* **Task statement**
Transcribe the records in full; omit images.

* **Input data**
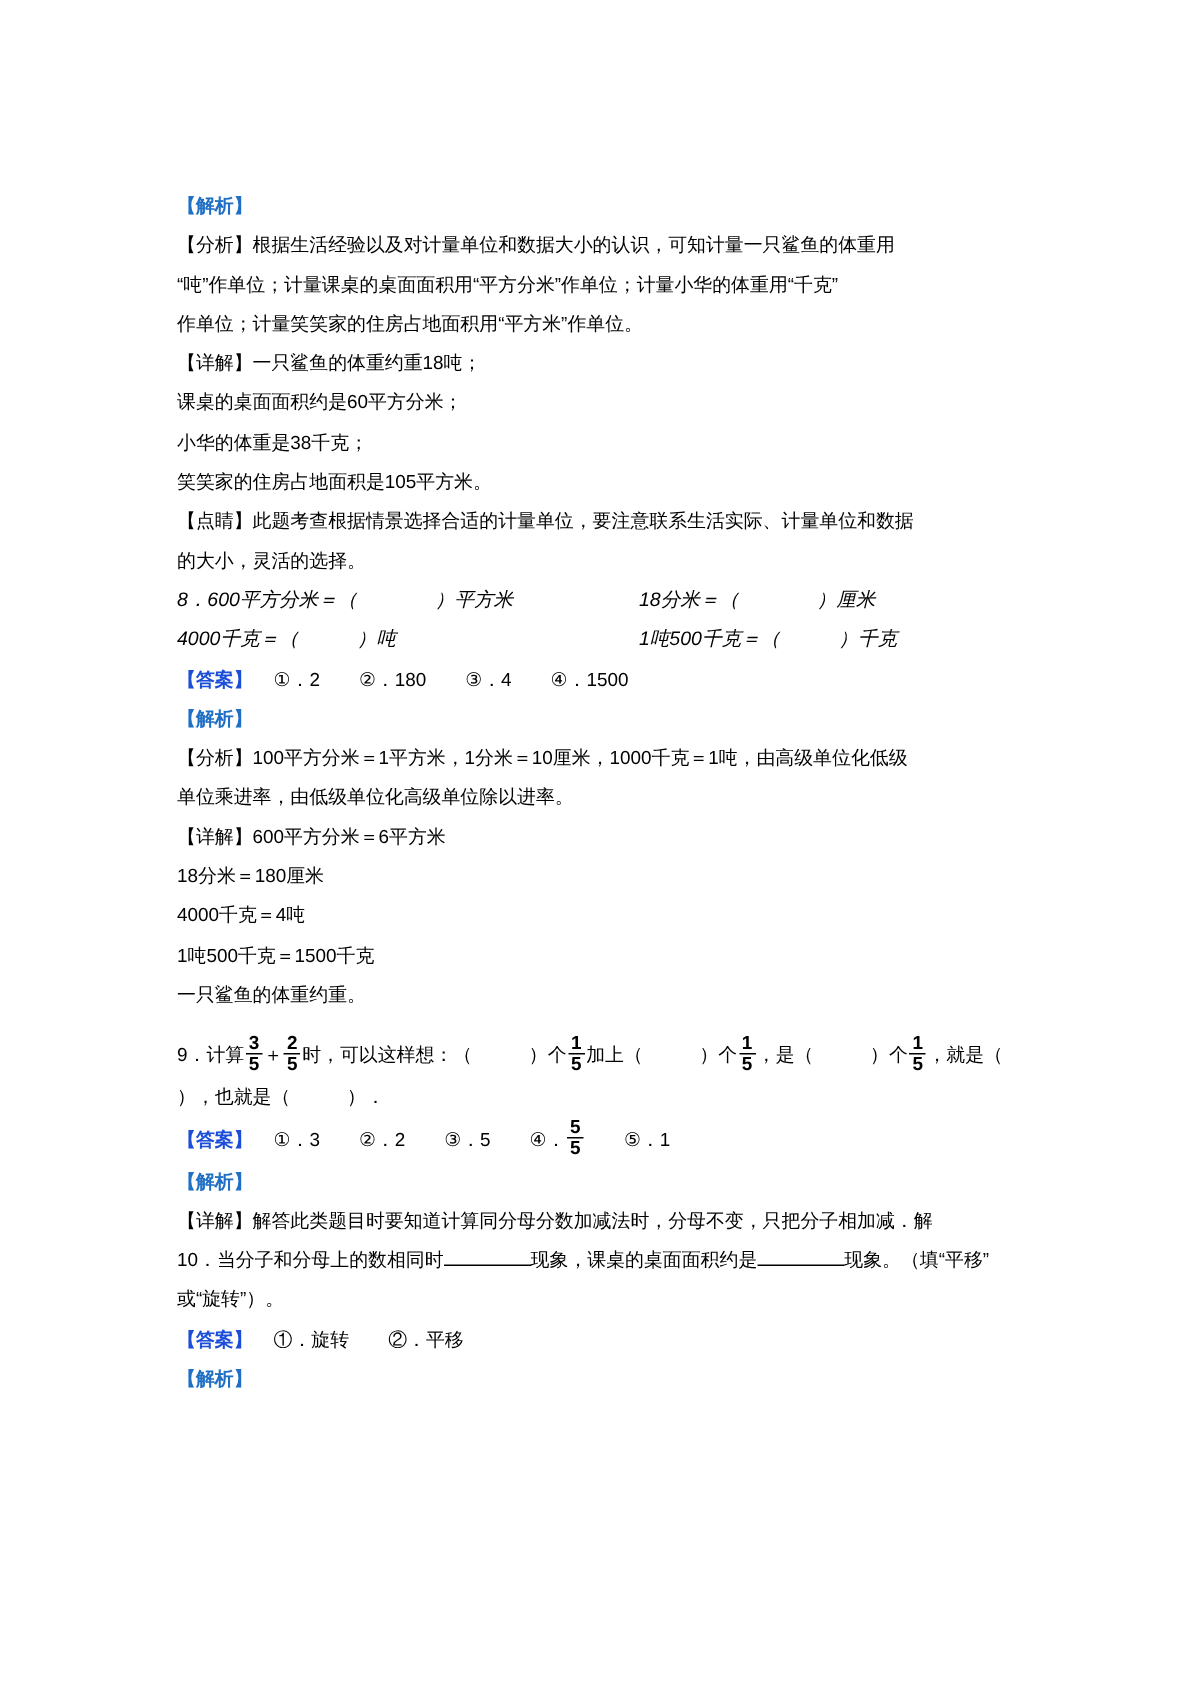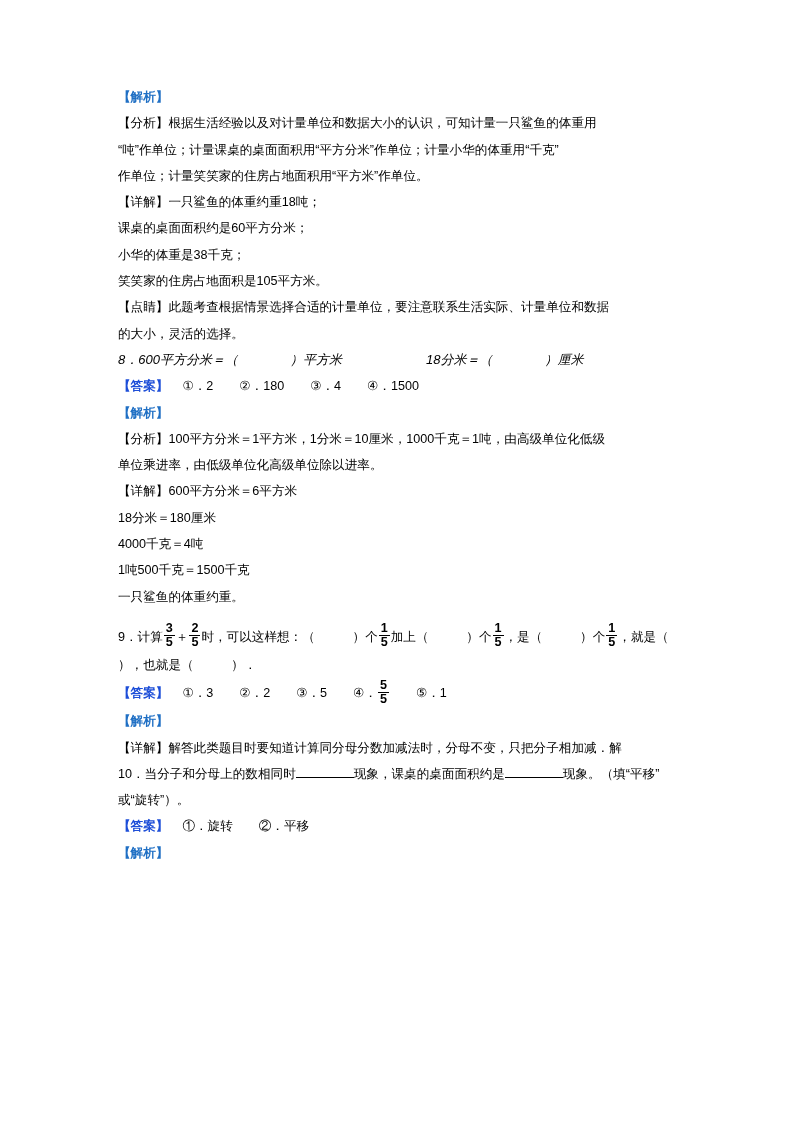"【解析】" .page { margin-top: none -> 40px }
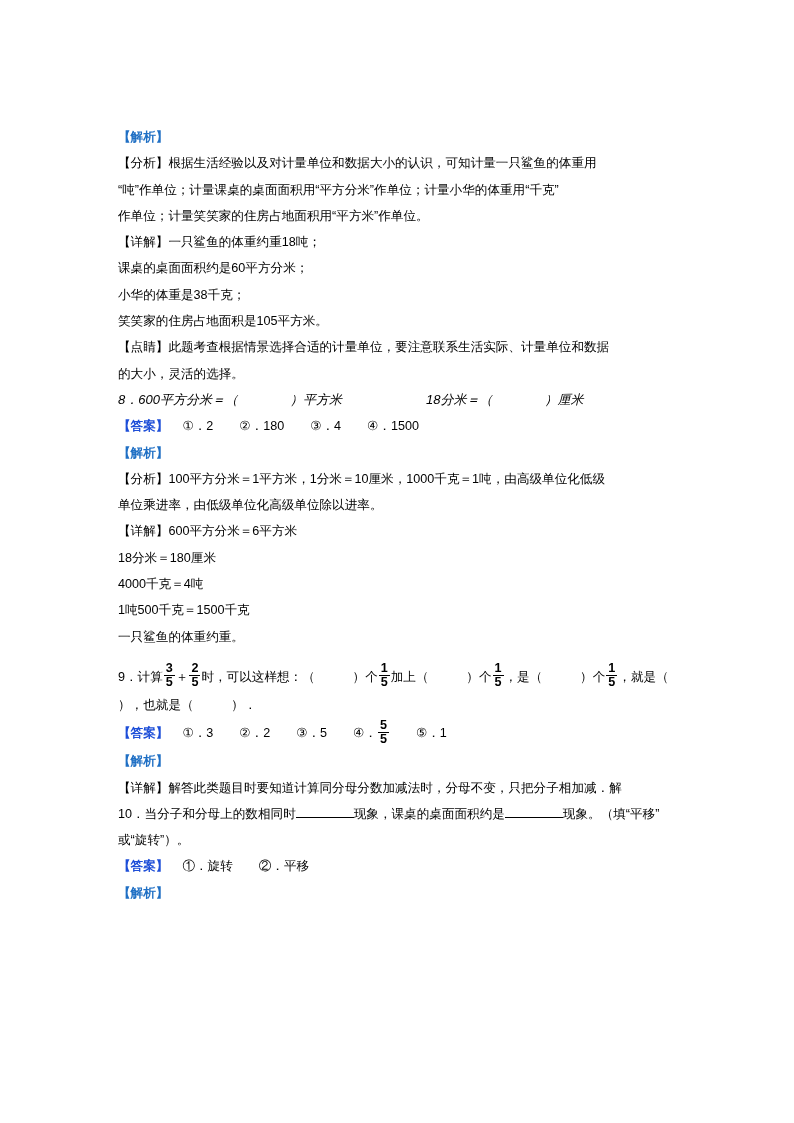"4000千克＝（ ）吨" div.q8row { html: none -> <div> <span>4000千克＝（ ）吨</span> <span>1吨500千克＝（ ）千克</span> </div> }
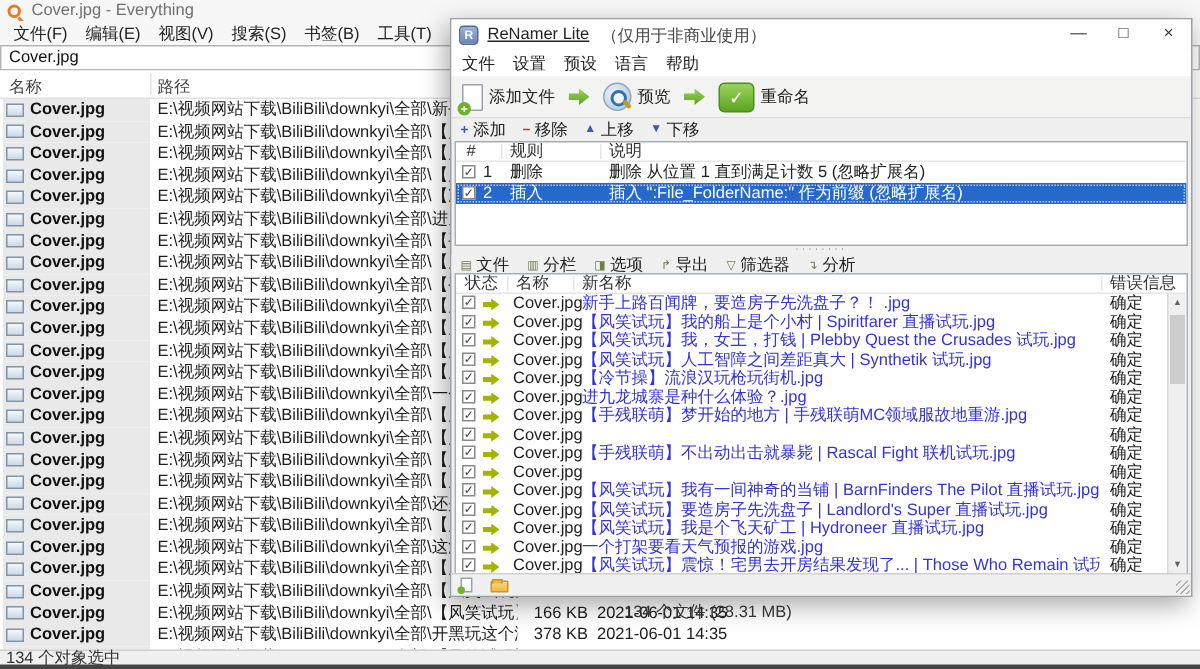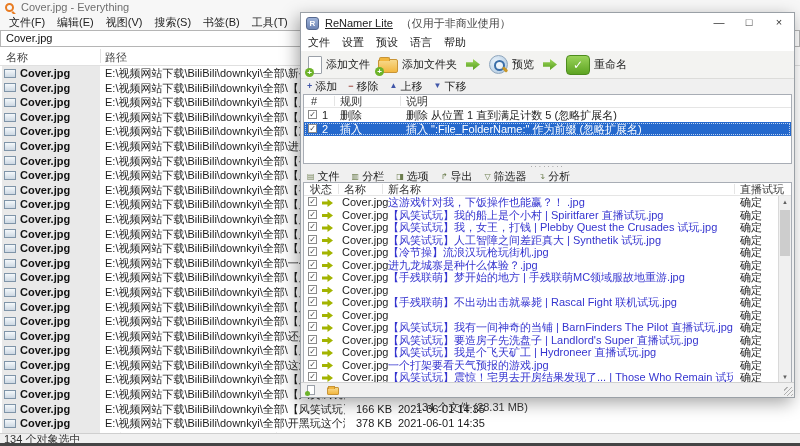"添加文件夹" span.tb-btn { html: <span> <span></span> <span>添加文件夹</span> </span> -> none }
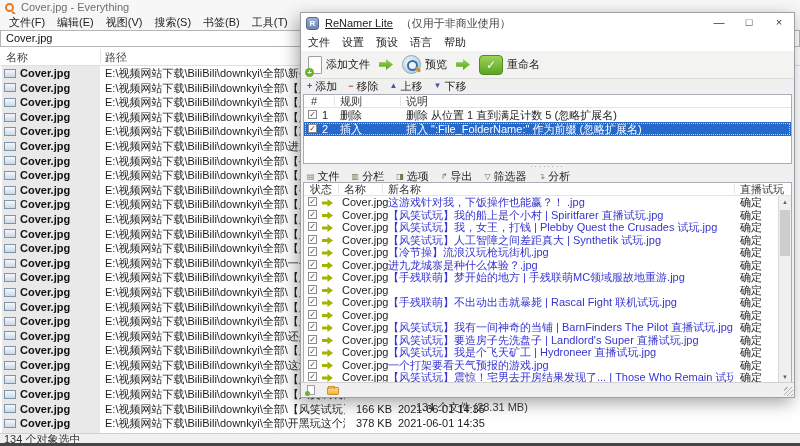"直播试玩" span.c4 { text: 直播试玩 -> 错误信息 }
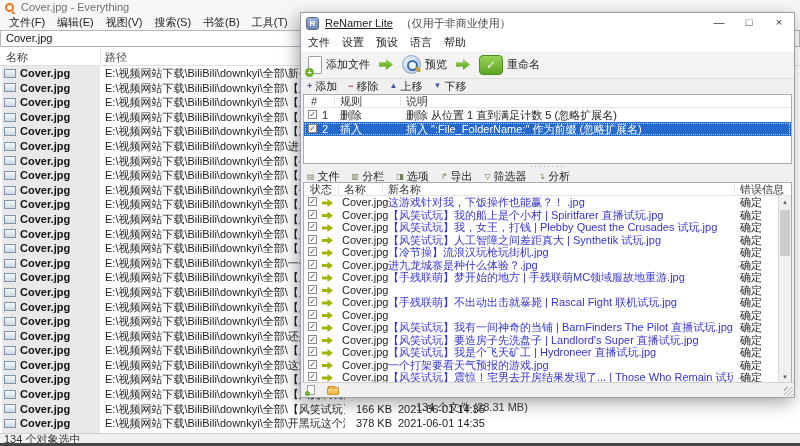"这游戏针对我，下饭操作也能赢？！ .jpg" span.fr-new { text: 这游戏针对我，下饭操作也能赢 -> 新手上路百闻牌，要造房子先洗盘子 }
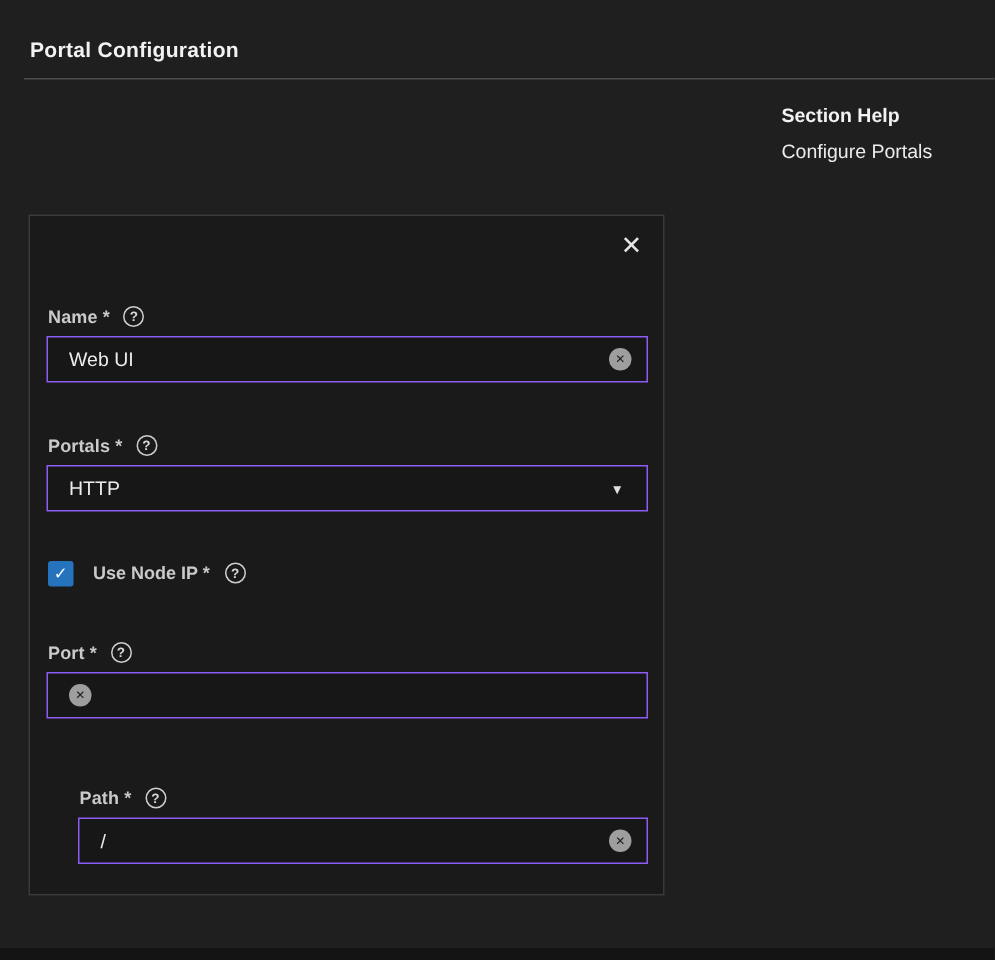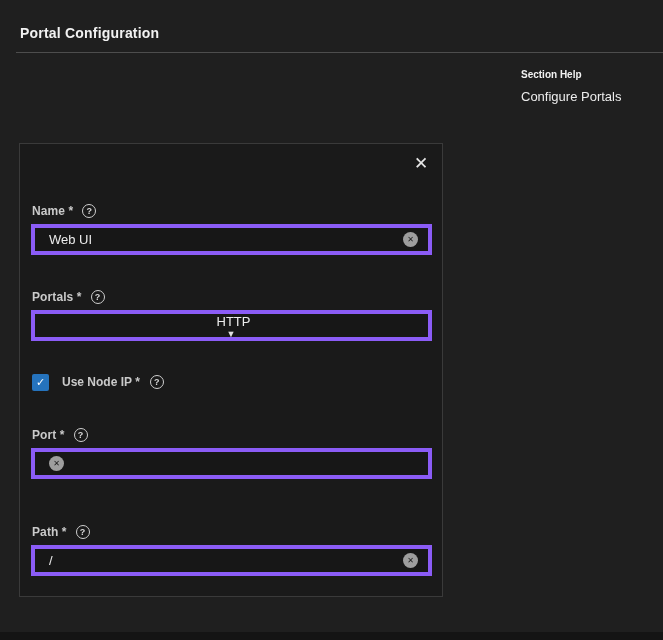"Section Help" .sh-heading { font-size: 10px -> 13px }
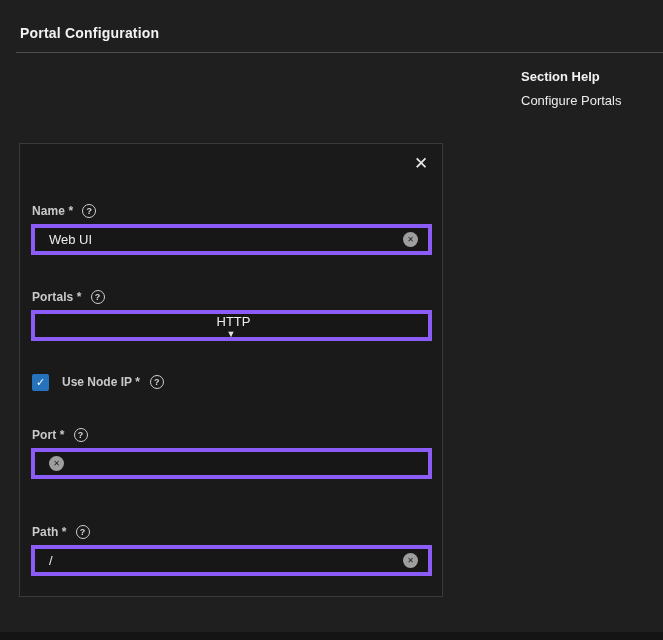"Web UI" .text-input { border: 4px solid #8b5cf6 -> 1px solid #8b5cf6 }
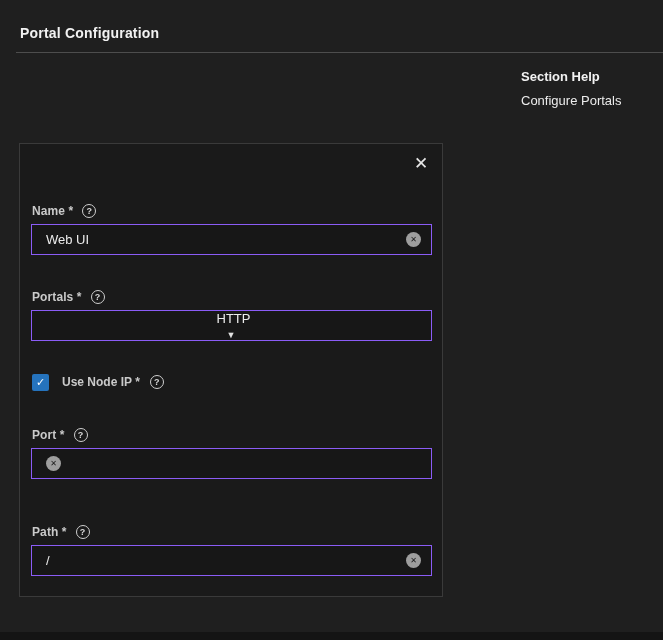"HTTP" .select { flex-direction: column -> none }
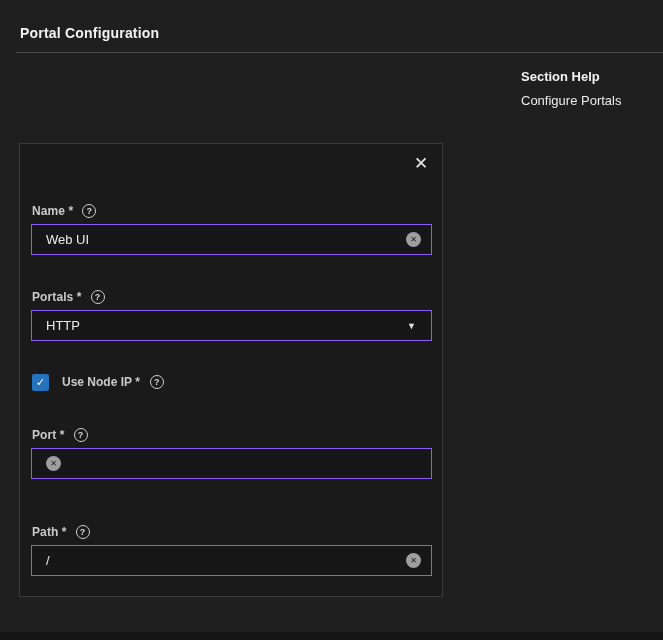"Path *" .field-path { margin-left: none -> 21px }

* **Answer for the task**
"【解析】" .page { margin-top: none -> 40px }
"4000千克＝（ ）吨" div.q8row { html: none -> <div> <span>4000千克＝（ ）吨</span> <span>1吨500千克＝（ ）千克</span> </div> }
"添加文件夹" span.tb-btn { html: <span> <span></span> <span>添加文件夹</span> </span> -> none }
"直播试玩" span.c4 { text: 直播试玩 -> 错误信息 }
"这游戏针对我，下饭操作也能赢？！ .jpg" span.fr-new { text: 这游戏针对我，下饭操作也能赢 -> 新手上路百闻牌，要造房子先洗盘子 }
"Section Help" .sh-heading { font-size: 10px -> 13px }
"Web UI" .text-input { border: 4px solid #8b5cf6 -> 1px solid #8b5cf6 }
"HTTP" .select { flex-direction: column -> none }
"Path *" .field-path { margin-left: none -> 21px }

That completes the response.